- [AIM OF THE TASK] Where a line of the listing below includes the word "path", reproduce that line.

- [TASK INPUT]
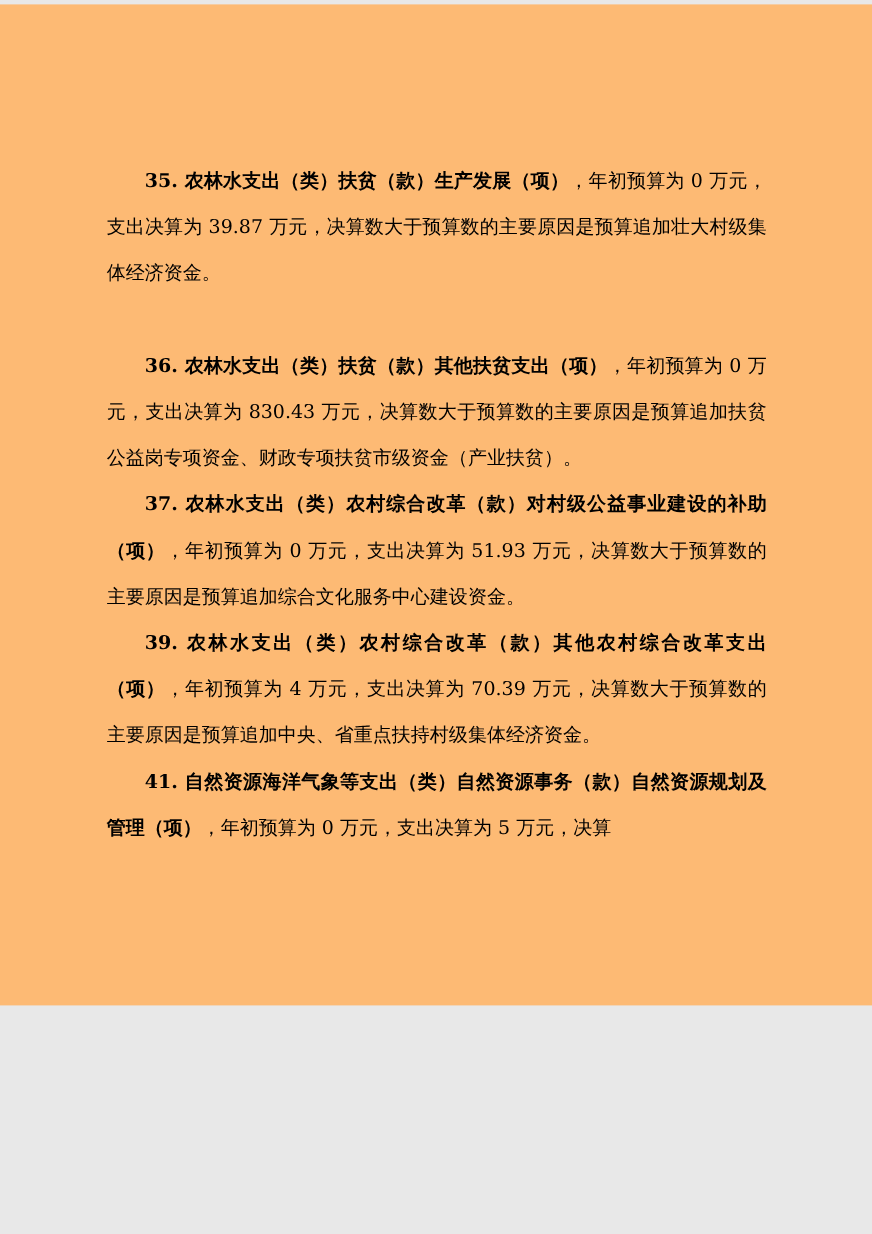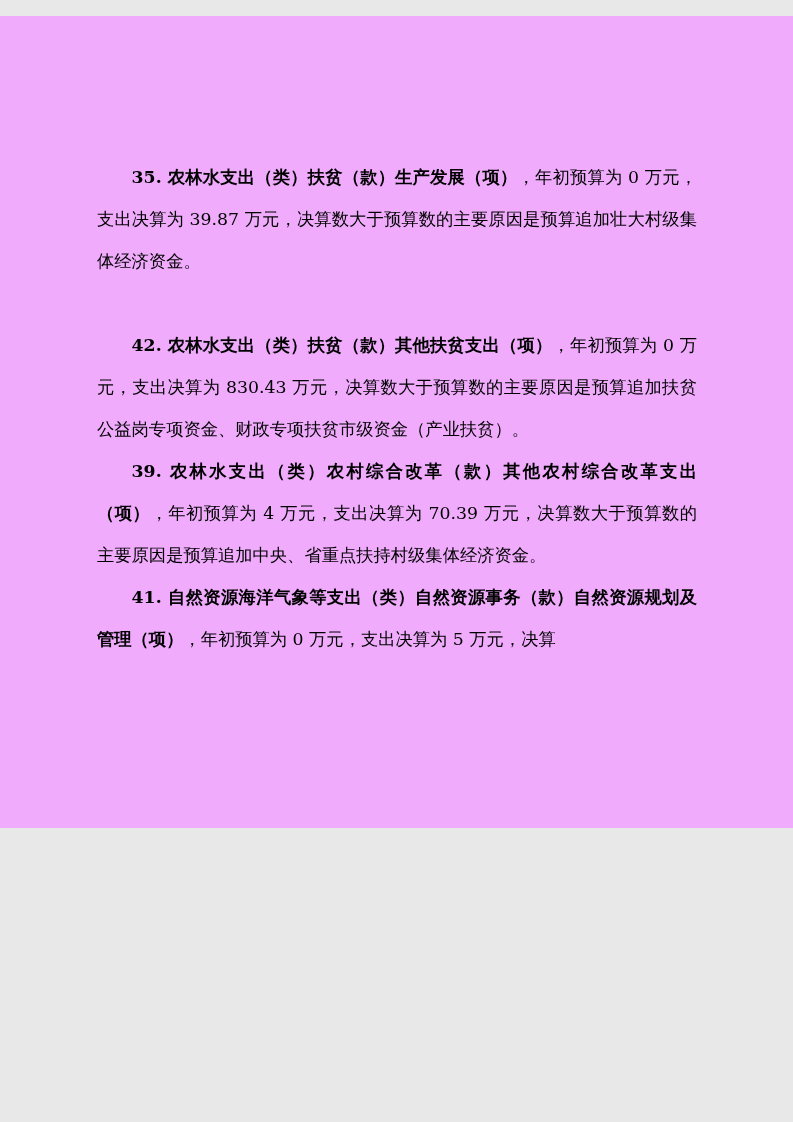--- a/index.html
+++ b/index.html
@@ -3,23 +3,23 @@
 <meta charset="utf-8">
 <style>
   html, body {
     margin: 0;
     padding: 0;
     background: #e8e8e8;
   }
   .page {
     position: relative;
     width: 793px;
-    height: 812px;
-    background: #f0abfc;
-    margin: 16px auto;
+    height: 910px;
+    background: #fdba74;
+    margin: 4px auto;
     overflow: hidden;
     font-family: "DejaVu Serif", "Liberation Serif", serif;
     color: #000000;
   }
   .content {
     position: absolute;
     left: 97px;
     top: 140px;
     width: 600px;
   }
@@ -50,22 +50,23 @@
 <body>
 
 <div class="page">
 
   <div class="content">
 
     <p class="para"><span class="indent"></span><span class="lead">35. 农林水支出（类）扶贫（款）生产发展（项）</span><span>，年初预算为 0 万元，支出决算为 39.87 万元，决算数大于预算数的主要原因是预算追加壮大村级集体经济资金。</span></p>
 
     <div class="gap-large"></div>
 
-    <p class="para"><span class="indent"></span><span class="lead">42. 农林水支出（类）扶贫（款）其他扶贫支出（项）</span><span>，年初预算为 0 万元，支出决算为 830.43 万元，决算数大于预算数的主要原因是预算追加扶贫公益岗专项资金、财政专项扶贫市级资金（产业扶贫）。</span></p>
+    <p class="para"><span class="indent"></span><span class="lead">36. 农林水支出（类）扶贫（款）其他扶贫支出（项）</span><span>，年初预算为 0 万元，支出决算为 830.43 万元，决算数大于预算数的主要原因是预算追加扶贫公益岗专项资金、财政专项扶贫市级资金（产业扶贫）。</span></p>
 
+    <p class="para"><span class="indent"></span><span class="lead">37. 农林水支出（类）农村综合改革（款）对村级公益事业建设的补助（项）</span><span>，年初预算为 0 万元，支出决算为 51.93 万元，决算数大于预算数的主要原因是预算追加综合文化服务中心建设资金。</span></p>
 
 
     <p class="para"><span class="indent"></span><span class="lead">39. 农林水支出（类）农村综合改革（款）其他农村综合改革支出（项）</span><span>，年初预算为 4 万元，支出决算为 70.39 万元，决算数大于预算数的主要原因是预算追加中央、省重点扶持村级集体经济资金。</span></p>
 
 
     <p class="para"><span class="indent"></span><span class="lead">41. 自然资源海洋气象等支出（类）自然资源事务（款）自然资源规划及管理（项）</span><span>，年初预算为 0 万元，支出决算为 5 万元，决算</span></p>
 
   </div>
 
   <div class="pagenum">–32–</div>

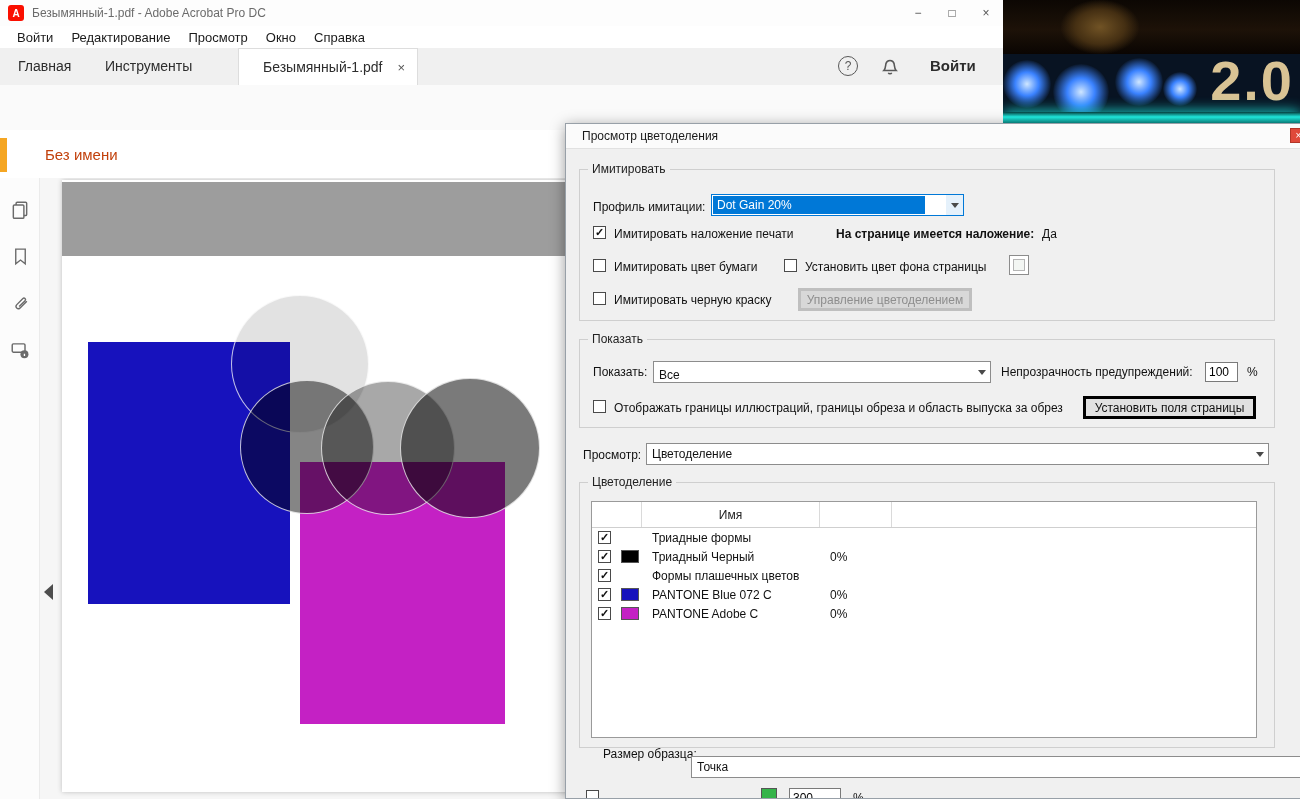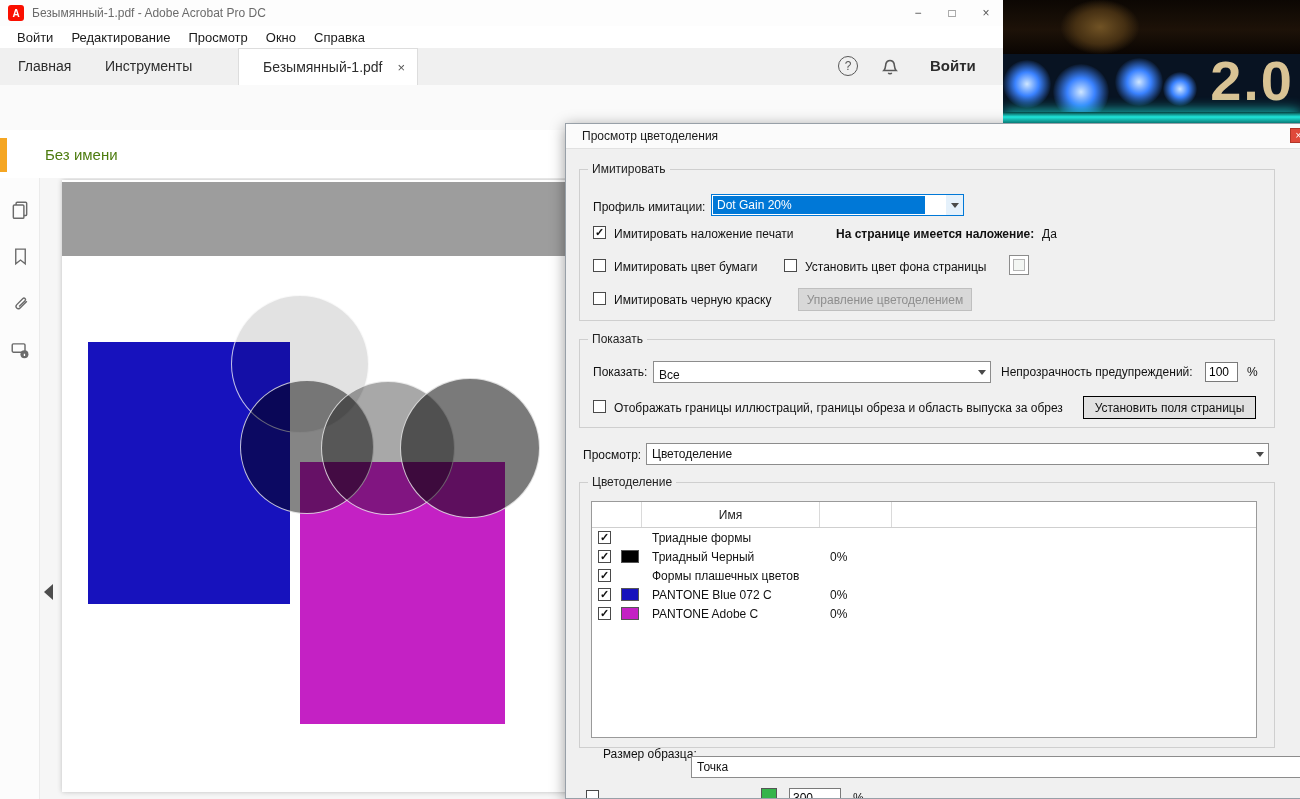--- a/index.html
+++ b/index.html
@@ -40,21 +40,21 @@
   .dlg-close{position:absolute;right:5px;top:4px;width:17px;height:15px;background:#e0493a;border:1px solid #b23527;color:#fff;font-size:10px;line-height:13px;text-align:center;box-sizing:border-box;}
   .group{position:absolute;border:1px solid #cfcfcf;}
   .legend{position:absolute;top:-8px;left:8px;background:#f0f0f0;padding:0 4px;font-size:12px;color:#222;}
   .cb{width:13px;height:13px;background:#fff;border:1px solid #4a4a4a;box-sizing:border-box;text-align:center;line-height:11px;color:#111;flex:none;}
   .cb.checked::after{content:"✓";font-size:11px;font-weight:bold;}
   .combo{position:absolute;background:#fff;border:1px solid #8c8c8c;box-sizing:border-box;display:flex;align-items:center;padding-left:5px;height:22px;color:#111;}
   .combo .car{margin-left:auto;width:17px;height:100%;display:flex;align-items:center;justify-content:center;}
   .combo.focused{border-color:#0078d7;padding-left:0;}
   .combo.focused .sel{flex:1;height:18px;margin:1px 0 1px 1px;background:#0078d7;color:#fff;display:flex;align-items:center;padding-left:4px;}
   .combo.focused .car{background:#e5f1fb;}
-  .winbtn{position:absolute;background:#e1e1e1;border:1px solid #000000;box-sizing:border-box;display:flex;align-items:center;justify-content:center;color:#111;}
+  .winbtn{position:absolute;background:#e1e1e1;border:3px solid #000000;box-sizing:border-box;display:flex;align-items:center;justify-content:center;color:#111;}
   .winbtn.disabled{background:#d8d8d8;color:#8e8e8e;border-color:#bfbfbf;}
   .dlbl{position:absolute;color:#111;white-space:nowrap;}
   .dinput{position:absolute;background:#fff;border:1px solid #7a7a7a;box-sizing:border-box;font:12px "Liberation Sans",sans-serif;padding:0 3px;}
   .sep-table{position:absolute;left:25px;top:377px;width:666px;height:237px;background:#fff;border:1px solid #9a9a9a;box-sizing:border-box;}
   .sep-head{height:25px;border-bottom:1px solid #cfcfcf;display:flex;color:#222;}
   .sep-head .hc{border-right:1px solid #dadada;height:100%;display:flex;align-items:center;justify-content:center;box-sizing:border-box;}
   .sep-row{position:relative;height:19px;}
   .sep-row .cb{position:absolute;left:6px;top:3px;}
   .sw{position:absolute;left:29px;top:3px;width:18px;height:13px;border:1px solid #555;box-sizing:border-box;}
   .sep-name{position:absolute;left:60px;top:3px;color:#111;}
@@ -237,21 +237,21 @@
           <svg width="16" height="16" viewBox="0 0 18 18" fill="none" stroke="#fff" stroke-width="1.6">
             <path d="M9 11V2.6M5.8 5.4L9 2.2l3.2 3.2"></path>
               <path d="M4 8.5v6.5h10V8.5"></path>
           </svg>
         </span>
         <span>Общий доступ</span>
       </span>
     </div>
 
     <div class="doc-header">
-      <span class="abs" style="left:45px;top:16px;font-size:15px;color:#4d7c0f;">Без имени</span>
+      <span class="abs" style="left:45px;top:16px;font-size:15px;color:#c2410c;">Без имени</span>
     </div>
     <span class="accent-bar" style="background: rgb(245, 166, 35);"></span>
 
     <div class="sidebar">
       <span class="sbtn" style="top:20px;">
         <span>
           <svg width="20" height="20" viewBox="0 0 18 18" fill="none" stroke="#6a6a6a" stroke-width="1.3">
             <rect x="5.5" y="2" width="9.5" height="12" rx="1"></rect>
               <rect x="3" y="4.5" width="9.5" height="12" rx="1" fill="#fcfcfc"></rect>
           </svg>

- [SOLUTION FOR THIS PROBLEM]
             <path d="M9 11V2.6M5.8 5.4L9 2.2l3.2 3.2"></path>
               <path d="M4 8.5v6.5h10V8.5"></path>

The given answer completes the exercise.